# Support Vector Machine exercise

*Complete and hand in this completed worksheet (including its outputs and any supporting code outside of the worksheet) with your assignment submission.*

In this exercise you will:
    
- implement the fully-vectorized **loss function** for the linear SVM
- use a validation set to **tune the learning rate and regularization** strength
- **optimize** the loss function with **SGD**


## SVM Classifier

Your code for this section will be written inside **svm/classifiers/**. 
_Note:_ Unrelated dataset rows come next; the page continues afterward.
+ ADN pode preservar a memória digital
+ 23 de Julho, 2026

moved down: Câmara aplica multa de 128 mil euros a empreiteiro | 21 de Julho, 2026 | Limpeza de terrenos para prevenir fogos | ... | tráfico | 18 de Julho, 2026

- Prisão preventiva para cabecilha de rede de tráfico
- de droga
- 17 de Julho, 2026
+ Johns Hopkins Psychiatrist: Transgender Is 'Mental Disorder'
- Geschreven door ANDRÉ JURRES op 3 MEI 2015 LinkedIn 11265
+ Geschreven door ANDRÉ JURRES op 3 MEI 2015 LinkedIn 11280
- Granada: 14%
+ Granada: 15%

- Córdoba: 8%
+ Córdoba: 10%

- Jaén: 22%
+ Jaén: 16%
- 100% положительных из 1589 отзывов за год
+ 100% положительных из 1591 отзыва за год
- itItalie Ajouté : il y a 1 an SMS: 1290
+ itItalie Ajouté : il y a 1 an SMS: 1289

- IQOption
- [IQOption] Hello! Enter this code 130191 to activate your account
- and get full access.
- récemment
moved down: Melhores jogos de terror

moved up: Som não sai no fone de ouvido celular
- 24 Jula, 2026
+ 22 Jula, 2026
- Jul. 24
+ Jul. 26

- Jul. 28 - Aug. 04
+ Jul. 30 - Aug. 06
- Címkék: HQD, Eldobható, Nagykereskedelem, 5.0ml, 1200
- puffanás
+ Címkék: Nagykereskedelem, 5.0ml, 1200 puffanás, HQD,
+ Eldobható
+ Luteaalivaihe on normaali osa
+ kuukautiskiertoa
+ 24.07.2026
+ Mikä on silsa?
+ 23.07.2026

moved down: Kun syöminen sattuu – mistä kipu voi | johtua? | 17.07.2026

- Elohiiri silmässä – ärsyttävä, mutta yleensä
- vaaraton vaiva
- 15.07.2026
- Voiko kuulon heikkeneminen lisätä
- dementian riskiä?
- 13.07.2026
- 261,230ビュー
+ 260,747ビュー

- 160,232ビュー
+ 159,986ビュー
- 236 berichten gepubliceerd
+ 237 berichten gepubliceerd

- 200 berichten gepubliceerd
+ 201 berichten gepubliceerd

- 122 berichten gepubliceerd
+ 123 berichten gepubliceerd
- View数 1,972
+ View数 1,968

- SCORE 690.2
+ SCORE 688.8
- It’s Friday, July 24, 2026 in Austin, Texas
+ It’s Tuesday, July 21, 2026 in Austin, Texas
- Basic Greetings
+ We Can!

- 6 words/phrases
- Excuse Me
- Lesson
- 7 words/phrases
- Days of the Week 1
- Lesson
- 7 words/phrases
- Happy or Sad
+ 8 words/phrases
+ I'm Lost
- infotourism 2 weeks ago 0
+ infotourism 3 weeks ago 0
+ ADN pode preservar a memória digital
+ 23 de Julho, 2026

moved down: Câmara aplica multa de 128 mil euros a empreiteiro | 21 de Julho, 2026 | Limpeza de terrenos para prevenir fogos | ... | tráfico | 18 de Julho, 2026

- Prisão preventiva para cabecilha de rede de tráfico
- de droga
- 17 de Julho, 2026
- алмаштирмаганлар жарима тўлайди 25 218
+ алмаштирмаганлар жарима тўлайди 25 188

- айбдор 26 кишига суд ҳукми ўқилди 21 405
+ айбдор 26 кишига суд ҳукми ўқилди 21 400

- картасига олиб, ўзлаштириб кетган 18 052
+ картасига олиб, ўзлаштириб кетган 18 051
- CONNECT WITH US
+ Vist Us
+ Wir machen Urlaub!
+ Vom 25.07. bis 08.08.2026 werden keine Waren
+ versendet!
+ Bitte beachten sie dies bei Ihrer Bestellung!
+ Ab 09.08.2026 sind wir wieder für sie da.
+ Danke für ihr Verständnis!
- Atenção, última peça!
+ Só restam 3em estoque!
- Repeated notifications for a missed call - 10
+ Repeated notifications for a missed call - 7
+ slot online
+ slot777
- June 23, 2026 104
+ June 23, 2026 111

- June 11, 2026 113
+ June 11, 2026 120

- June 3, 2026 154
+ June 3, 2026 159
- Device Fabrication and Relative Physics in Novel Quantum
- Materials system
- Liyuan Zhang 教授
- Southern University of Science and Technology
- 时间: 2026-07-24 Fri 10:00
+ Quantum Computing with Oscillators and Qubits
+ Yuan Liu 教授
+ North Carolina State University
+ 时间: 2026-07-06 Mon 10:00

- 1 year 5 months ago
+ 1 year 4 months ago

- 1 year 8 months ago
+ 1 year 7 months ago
Please implement the fully-vectorized **loss function** for the linear SVM.

In [1]:
from svm.classifiers.linear_svm import linear_svm_loss_vectorized
import time
import pandas as pd
from sklearn.datasets import load_diabetes
from sklearn import datasets
from sklearn.model_selection import train_test_split
import numpy as np

import matplotlib.pyplot as plt

diabetes = pd.read_csv('svm/datasets/diabetes.csv')
x_train, x_test, y_train, y_test = train_test_split(np.array(diabetes.loc[:, diabetes.columns != 'Outcome']), np.array(diabetes['Outcome']), stratify=np.array(diabetes['Outcome']), random_state=66)
print(x_train.shape, x_test.shape)
# Split the data into train, val, and test sets. In addition we will
# create a small development set as a subset of the training data;
# we can use this for development so our code runs faster.
num_training = 480
num_validation = 96 
num_test = 160
num_dev = 32

# Change label set from {0, 1} to {-1, 1}
y_train = 2 * y_train - 1
y_test = 2 * y_test - 1

# Our validation set will be num_validation points from the original
# training set.
mask = range(num_training, num_training + num_validation)
X_val = x_train[mask]
y_val = y_train[mask]

# Our training set will be the first num_train points from the original
# training set.
mask = range(num_training)
X_train = x_train[mask]
y_train = y_train[mask]

# We will also make a development set, which is a small subset of
# the training set.
mask = np.random.choice(num_training, num_dev, replace=False)
X_dev = x_train[mask]
y_dev = y_train[mask]

# We use the first num_test points of the original test set as our
# test set.
mask = range(num_test)
X_test = x_test[mask]
y_test = y_test[mask]


 
# generate a random SVM weight matrix of small numbers
W = np.random.randn(9, ) * 0.0001 
#### Evaluate the implementation of the linear SVM loss we provided for you:
loss, grad = linear_svm_loss_vectorized(W, X_dev, y_dev, 0.00001)

#print scores.shape
print('loss: %f' % (loss, ))


(576, 8) (192, 8)
loss: 1.002500


The `grad` returned from the function above is right now all zero. Derive and implement the gradient for the SVM cost function and implement it inline inside the function `linear_svm_loss_vectorized`. You will find it helpful to interleave your new code inside the existing function.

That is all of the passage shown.